(Stored items)
+ + + + + + +

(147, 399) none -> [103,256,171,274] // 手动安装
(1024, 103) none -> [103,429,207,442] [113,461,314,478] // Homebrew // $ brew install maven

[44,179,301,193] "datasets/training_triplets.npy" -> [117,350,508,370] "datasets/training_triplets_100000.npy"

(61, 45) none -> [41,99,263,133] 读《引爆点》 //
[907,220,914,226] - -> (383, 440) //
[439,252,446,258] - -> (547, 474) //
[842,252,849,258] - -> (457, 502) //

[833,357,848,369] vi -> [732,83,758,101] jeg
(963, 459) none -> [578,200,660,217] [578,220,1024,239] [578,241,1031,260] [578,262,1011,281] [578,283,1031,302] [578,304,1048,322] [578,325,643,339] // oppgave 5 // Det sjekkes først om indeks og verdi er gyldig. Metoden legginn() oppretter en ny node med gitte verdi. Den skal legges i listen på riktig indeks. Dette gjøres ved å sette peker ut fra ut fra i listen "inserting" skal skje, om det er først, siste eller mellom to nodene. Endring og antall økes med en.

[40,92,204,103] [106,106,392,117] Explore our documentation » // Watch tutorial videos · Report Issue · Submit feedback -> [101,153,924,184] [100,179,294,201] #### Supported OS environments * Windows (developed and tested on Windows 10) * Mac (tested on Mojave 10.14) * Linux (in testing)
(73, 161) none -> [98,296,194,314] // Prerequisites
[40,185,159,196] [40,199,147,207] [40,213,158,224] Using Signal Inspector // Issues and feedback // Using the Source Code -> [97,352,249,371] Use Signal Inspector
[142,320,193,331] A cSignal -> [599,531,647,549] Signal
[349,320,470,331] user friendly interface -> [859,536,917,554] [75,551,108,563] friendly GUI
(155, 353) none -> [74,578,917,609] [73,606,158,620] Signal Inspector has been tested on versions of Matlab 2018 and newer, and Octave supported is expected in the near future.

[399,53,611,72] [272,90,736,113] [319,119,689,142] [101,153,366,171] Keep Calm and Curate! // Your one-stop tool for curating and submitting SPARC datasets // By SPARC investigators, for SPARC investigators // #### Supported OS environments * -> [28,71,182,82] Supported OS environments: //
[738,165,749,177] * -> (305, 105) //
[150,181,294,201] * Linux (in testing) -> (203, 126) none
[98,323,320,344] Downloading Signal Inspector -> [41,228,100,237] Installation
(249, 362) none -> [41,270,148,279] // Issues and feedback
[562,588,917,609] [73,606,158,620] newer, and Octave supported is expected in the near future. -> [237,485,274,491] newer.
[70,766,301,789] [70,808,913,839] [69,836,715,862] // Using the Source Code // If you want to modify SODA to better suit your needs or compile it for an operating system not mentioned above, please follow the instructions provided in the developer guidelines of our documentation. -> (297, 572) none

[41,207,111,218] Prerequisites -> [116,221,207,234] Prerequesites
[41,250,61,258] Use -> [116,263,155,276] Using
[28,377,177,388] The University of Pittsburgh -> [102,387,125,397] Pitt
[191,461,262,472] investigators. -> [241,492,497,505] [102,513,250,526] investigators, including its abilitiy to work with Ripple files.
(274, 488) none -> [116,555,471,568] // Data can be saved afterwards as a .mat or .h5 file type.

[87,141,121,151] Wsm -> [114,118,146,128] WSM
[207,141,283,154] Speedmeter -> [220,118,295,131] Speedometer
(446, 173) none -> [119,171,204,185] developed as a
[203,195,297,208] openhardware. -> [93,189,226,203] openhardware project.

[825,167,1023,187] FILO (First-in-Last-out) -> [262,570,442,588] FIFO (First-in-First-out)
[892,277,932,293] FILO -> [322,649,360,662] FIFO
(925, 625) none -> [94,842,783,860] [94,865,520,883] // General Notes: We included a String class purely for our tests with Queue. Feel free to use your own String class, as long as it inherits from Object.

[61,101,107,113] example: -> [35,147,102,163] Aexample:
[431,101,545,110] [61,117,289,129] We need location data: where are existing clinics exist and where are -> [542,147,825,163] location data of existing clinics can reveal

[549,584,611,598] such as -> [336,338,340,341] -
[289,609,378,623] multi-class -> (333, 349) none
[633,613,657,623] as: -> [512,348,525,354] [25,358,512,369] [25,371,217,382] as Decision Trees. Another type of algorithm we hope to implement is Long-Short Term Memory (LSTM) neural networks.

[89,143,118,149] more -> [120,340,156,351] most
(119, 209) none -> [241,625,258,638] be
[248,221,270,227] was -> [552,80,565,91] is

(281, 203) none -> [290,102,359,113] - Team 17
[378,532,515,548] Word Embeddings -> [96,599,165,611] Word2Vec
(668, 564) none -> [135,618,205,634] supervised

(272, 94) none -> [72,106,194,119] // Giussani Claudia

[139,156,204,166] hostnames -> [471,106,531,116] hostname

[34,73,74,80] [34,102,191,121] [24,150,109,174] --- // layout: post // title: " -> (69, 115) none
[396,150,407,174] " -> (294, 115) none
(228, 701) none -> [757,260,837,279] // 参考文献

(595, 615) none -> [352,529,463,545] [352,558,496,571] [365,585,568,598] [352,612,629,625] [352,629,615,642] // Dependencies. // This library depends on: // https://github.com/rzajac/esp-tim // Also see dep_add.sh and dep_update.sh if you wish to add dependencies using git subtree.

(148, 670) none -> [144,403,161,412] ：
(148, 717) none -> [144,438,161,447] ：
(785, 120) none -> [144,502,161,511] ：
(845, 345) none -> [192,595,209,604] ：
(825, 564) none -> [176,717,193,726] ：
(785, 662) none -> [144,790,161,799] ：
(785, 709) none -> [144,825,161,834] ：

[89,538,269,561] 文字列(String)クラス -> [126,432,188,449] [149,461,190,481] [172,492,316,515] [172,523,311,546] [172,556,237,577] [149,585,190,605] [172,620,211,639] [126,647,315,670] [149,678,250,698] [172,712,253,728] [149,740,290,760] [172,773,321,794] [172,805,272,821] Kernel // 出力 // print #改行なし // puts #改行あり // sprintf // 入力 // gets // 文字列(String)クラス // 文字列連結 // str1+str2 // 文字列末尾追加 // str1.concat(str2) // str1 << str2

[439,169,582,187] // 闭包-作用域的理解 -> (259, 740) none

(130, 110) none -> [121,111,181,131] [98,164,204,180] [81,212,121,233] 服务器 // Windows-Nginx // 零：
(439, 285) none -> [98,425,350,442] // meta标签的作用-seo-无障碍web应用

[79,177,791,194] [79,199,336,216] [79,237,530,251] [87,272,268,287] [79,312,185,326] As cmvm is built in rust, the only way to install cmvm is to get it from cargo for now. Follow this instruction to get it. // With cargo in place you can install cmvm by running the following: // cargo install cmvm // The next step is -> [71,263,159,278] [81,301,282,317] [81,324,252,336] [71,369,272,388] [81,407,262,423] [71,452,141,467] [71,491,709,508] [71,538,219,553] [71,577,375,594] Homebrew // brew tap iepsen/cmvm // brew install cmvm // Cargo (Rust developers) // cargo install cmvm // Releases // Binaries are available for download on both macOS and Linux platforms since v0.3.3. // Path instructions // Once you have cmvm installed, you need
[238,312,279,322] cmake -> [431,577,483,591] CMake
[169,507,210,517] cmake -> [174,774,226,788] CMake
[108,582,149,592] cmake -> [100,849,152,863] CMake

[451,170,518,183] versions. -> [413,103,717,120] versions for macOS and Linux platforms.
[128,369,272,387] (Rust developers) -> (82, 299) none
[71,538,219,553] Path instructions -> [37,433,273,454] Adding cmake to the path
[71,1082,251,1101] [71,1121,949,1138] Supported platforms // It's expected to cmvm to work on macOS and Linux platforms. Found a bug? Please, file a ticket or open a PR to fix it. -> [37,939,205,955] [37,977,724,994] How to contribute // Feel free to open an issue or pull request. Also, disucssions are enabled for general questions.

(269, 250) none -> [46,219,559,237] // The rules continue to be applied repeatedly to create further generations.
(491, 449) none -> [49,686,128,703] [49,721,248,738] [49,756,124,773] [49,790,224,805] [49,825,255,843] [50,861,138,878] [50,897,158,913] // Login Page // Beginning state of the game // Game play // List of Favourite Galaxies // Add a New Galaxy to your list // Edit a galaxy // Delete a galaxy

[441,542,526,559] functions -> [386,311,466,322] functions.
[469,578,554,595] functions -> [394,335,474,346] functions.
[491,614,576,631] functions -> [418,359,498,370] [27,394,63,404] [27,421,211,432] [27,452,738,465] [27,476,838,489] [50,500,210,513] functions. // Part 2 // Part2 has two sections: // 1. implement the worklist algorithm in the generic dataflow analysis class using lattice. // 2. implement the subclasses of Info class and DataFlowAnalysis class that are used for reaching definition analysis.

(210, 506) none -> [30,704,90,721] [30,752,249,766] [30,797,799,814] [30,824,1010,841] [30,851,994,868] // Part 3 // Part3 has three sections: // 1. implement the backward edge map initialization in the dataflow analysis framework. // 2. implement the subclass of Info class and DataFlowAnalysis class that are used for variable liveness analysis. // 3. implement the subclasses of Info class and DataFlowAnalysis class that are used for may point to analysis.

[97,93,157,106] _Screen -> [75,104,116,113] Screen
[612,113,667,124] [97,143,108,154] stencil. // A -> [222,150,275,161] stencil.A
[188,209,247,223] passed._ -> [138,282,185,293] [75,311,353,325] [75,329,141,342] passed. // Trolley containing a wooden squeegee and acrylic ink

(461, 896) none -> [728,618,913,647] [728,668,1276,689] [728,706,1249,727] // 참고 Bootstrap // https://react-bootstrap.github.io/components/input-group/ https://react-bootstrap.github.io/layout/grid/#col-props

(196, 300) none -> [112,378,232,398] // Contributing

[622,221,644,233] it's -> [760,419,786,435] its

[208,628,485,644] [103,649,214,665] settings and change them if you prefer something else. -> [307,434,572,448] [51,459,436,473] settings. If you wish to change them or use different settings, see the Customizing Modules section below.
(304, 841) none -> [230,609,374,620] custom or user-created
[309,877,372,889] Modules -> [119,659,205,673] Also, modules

+ + + + + + +

To do:
Beginning at the first line of the records, give again each line exactly as written, ending with the line that contains "(73, 161) none".

Result:
(147, 399) none -> [103,256,171,274] // 手动安装
(1024, 103) none -> [103,429,207,442] [113,461,314,478] // Homebrew // $ brew install maven

[44,179,301,193] "datasets/training_triplets.npy" -> [117,350,508,370] "datasets/training_triplets_100000.npy"

(61, 45) none -> [41,99,263,133] 读《引爆点》 //
[907,220,914,226] - -> (383, 440) //
[439,252,446,258] - -> (547, 474) //
[842,252,849,258] - -> (457, 502) //

[833,357,848,369] vi -> [732,83,758,101] jeg
(963, 459) none -> [578,200,660,217] [578,220,1024,239] [578,241,1031,260] [578,262,1011,281] [578,283,1031,302] [578,304,1048,322] [578,325,643,339] // oppgave 5 // Det sjekkes først om indeks og verdi er gyldig. Metoden legginn() oppretter en ny node med gitte verdi. Den skal legges i listen på riktig indeks. Dette gjøres ved å sette peker ut fra ut fra i listen "inserting" skal skje, om det er først, siste eller mellom to nodene. Endring og antall økes med en.

[40,92,204,103] [106,106,392,117] Explore our documentation » // Watch tutorial videos · Report Issue · Submit feedback -> [101,153,924,184] [100,179,294,201] #### Supported OS environments * Windows (developed and tested on Windows 10) * Mac (tested on Mojave 10.14) * Linux (in testing)
(73, 161) none -> [98,296,194,314] // Prerequisites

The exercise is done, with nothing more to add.